FYI - I have pinged the octave community summarizing the case as I'm out of ideas how to further track the root issue. Maybe there is some octave trick that helps to pinpoint the bad code.

Revision history for this message

Christian Ehrhardt  (paelzer) wrote on 2021-01-13:

octave also has an option to show the code it executes.
That has given me the same snippet for both tests it triggers.

47367 + if (__verbose < 1)
47368 + fprintf (__fid, "%s%s\n", __signal_block, __block);
47369 + fflush (__fid);
47370 + endif
47371 + fprintf (__fid, "%s\n", __msg);
47372 !!!!! test failed
47373 int32 scalar cannot be indexed with {
47374 + ## Show the variable context.
47375 + if (! strcmp (__type, "error")
47376 + && ! strcmp (__type, "testif")
47377 + && ! strcmp (__type, "xtest")
47378 + && ! all (__shared == " "))

That code is from
octave-common: /usr/share/octave/6.1.1~hg.2020.12.27-1/m/testfun/test.m
And it really seems it did just print that former error.

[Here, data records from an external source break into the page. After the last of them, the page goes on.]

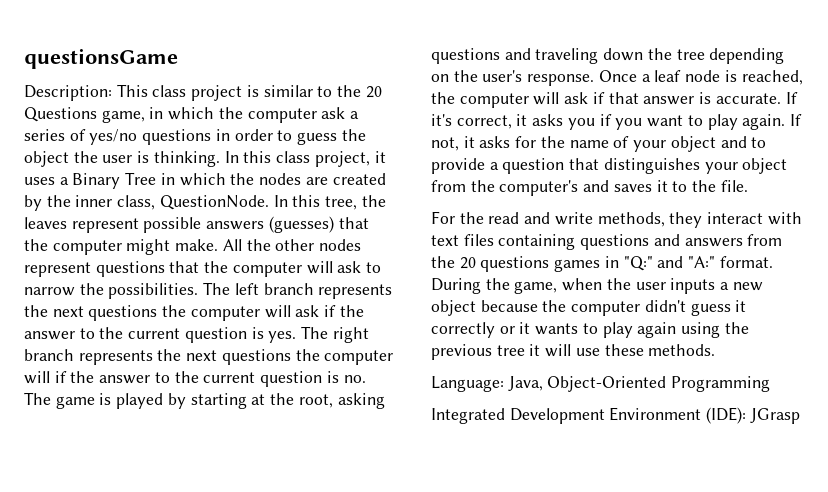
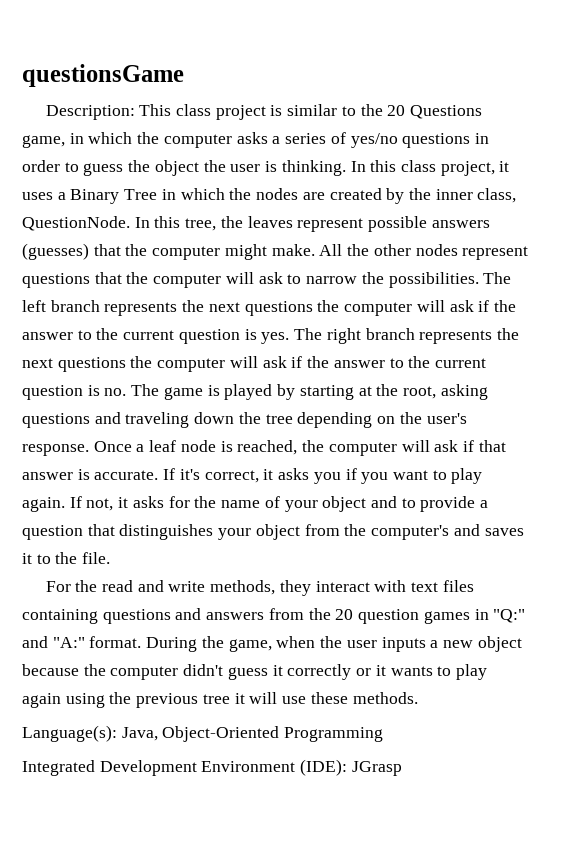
- Description: This class project is similar to the 20 Questions game, in which the computer ask a series of yes/no questions in order to guess the object the user is thinking.
+ Description: This class project is similar to the 20 Questions game, in which the computer asks a series of yes/no questions in order to guess the object the user is thinking.
- The right branch represents the next questions the computer will if the answer to the current question is no. The game is played by starting at the root, asking questions and traveling down the tree depending on the user's response.
+ The right branch represents the next questions the computer will ask if the answer to the current question is no. The game is played by starting at the root, asking questions and traveling down the tree depending on the user's response.
- For the read and write methods, they interact with text files containing questions and answers from the 20 questions games in "Q:" and "A:" format.
+ For the read and write methods, they interact with text files containing questions and answers from the 20 question games in "Q:" and "A:" format.
- Language: Java, Object-Oriented Programming
+ Language(s): Java, Object-Oriented Programming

That message is constructed at
persistent __signal_fail = "!!!!! ";
...
              __msg = "test failed";
            endif
            __msg = [__signal_fail __msg "\n" lasterr()];

So we'd want to add something like stacktrace() when this is constructed.

Revision history for this message

Christian Ehrhardt  (paelzer) wrote on 2021-01-13:

FYI: I added an octave build to my PPA that adds a stack trace in the place where the message gets constructed. Maybe that helps to pinpoint the original source.

Build and test running...

Revision history for this message

Christian Ehrhardt  (paelzer) wrote on 2021-01-13:

And in my tests with further debug-modification the the stacktrace isn't helpful - so still no insight where to look at.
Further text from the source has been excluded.